250 g butternut pumpkin, cut into chunks (weighed after peeling)
150 ml whipping cream
freshly grated nutmeg
1 tsp butter
1 small onion, finely chopped
2 garlic cloves, crushed
400 g gnocchi
1 tbsp grated parmesan or grana padano (or veggie alternative)
3 amaretti biscuits
2 handfuls rocket
½ lemon, juiced
- Put the pumpkin in a microwaveable bowl with 3 tbsp of water. Cover with clingfilm, pierce once, then microwave on high for 12-15 minutes until really soft. Tip the pumpkin (plus any water) into a small food processor or blender (or use a stick blender) with the cream and season. Grate over a little fresh nutmeg, then whizz to a smooth sauce.
- Meanwhile, put 1 tsp of oil in a frying pan with the butter, onion and garlic and cook gently over a low heat until softened but not coloured.
- Bring a large pan of salted water to the boil. Tip the gnocchi into the pan once boiling and cook for 3-4 minutes until tender.

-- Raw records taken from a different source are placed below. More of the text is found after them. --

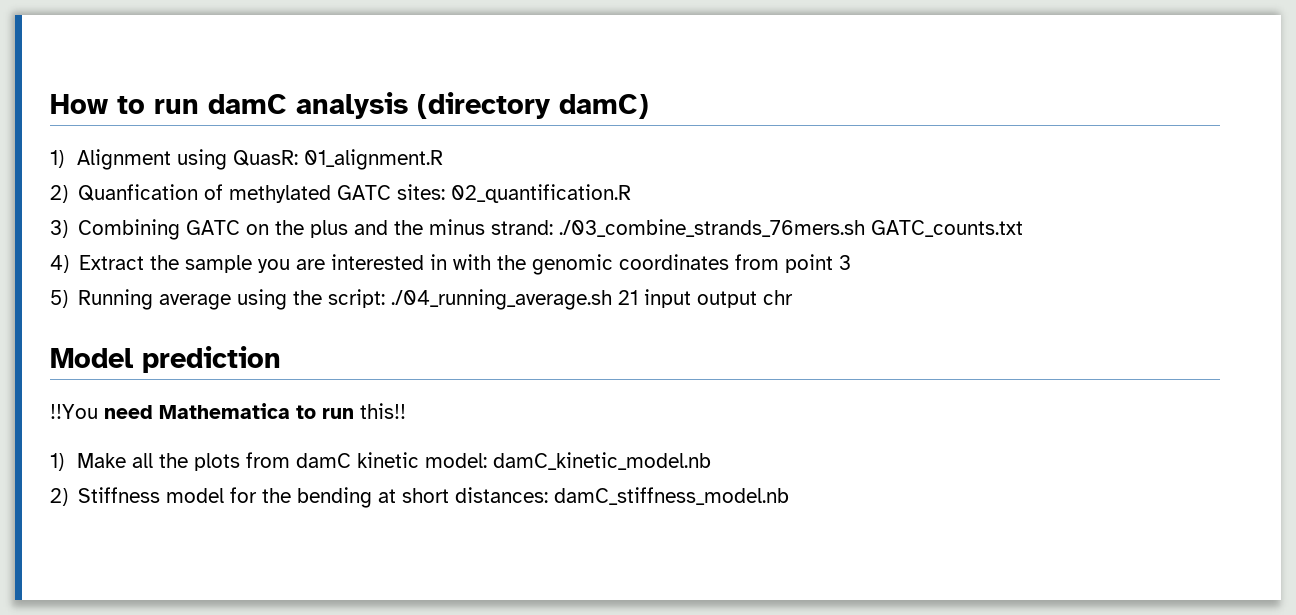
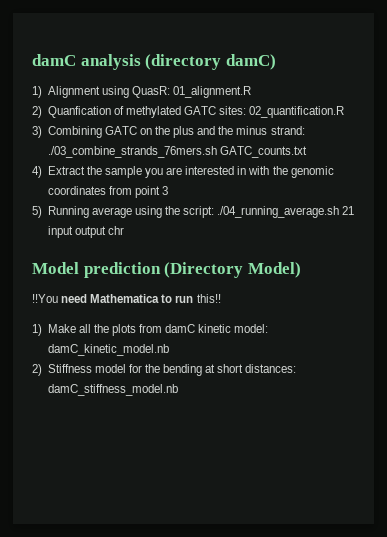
- How to run damC analysis (directory damC)
+ damC analysis (directory damC)
- Model prediction
+ Model prediction (Directory Model)

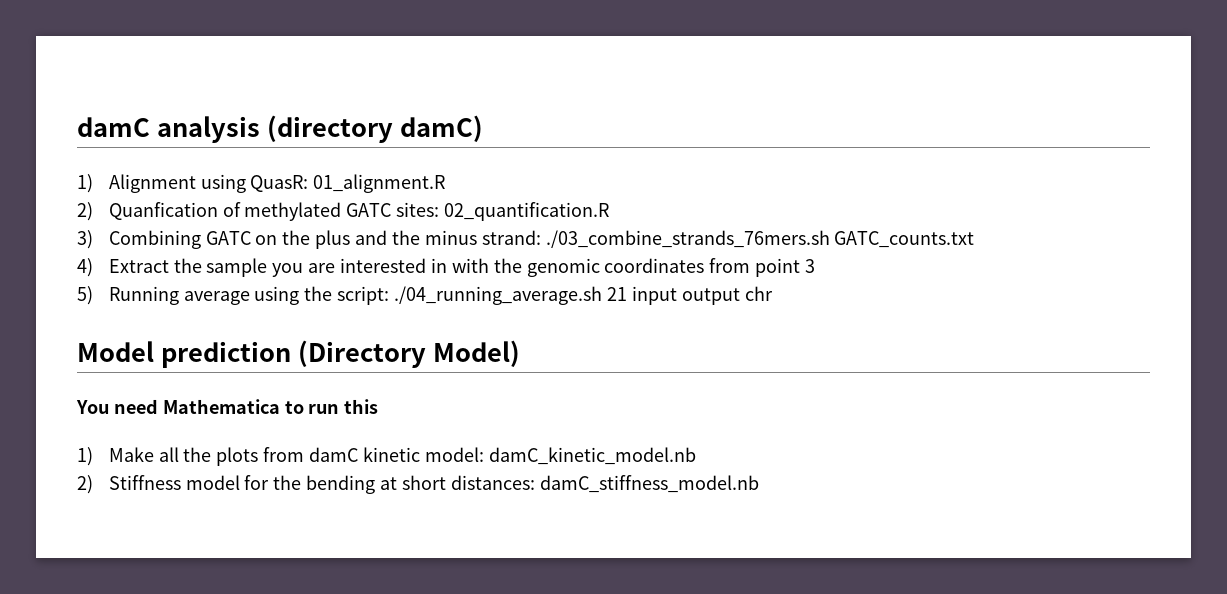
- !!You need Mathematica to run this!!
+ You need Mathematica to run this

- Add the pumpkin sauce to the onion pan with the grated parmesan and warm together gently.
- When the gnocchi is ready, drain reserving a ladle of the cooking water. Tip the gnocchi straight into the sauce, and stir to coat – if the sauce is a little thick add a splash of the cooking water. Divide the gnocchi between 2 shallow bowls and crumble over the amaretti biscuits. Toss the rocket with 1 tsp of olive oil and the lemon juice, and top each bowl with a handful.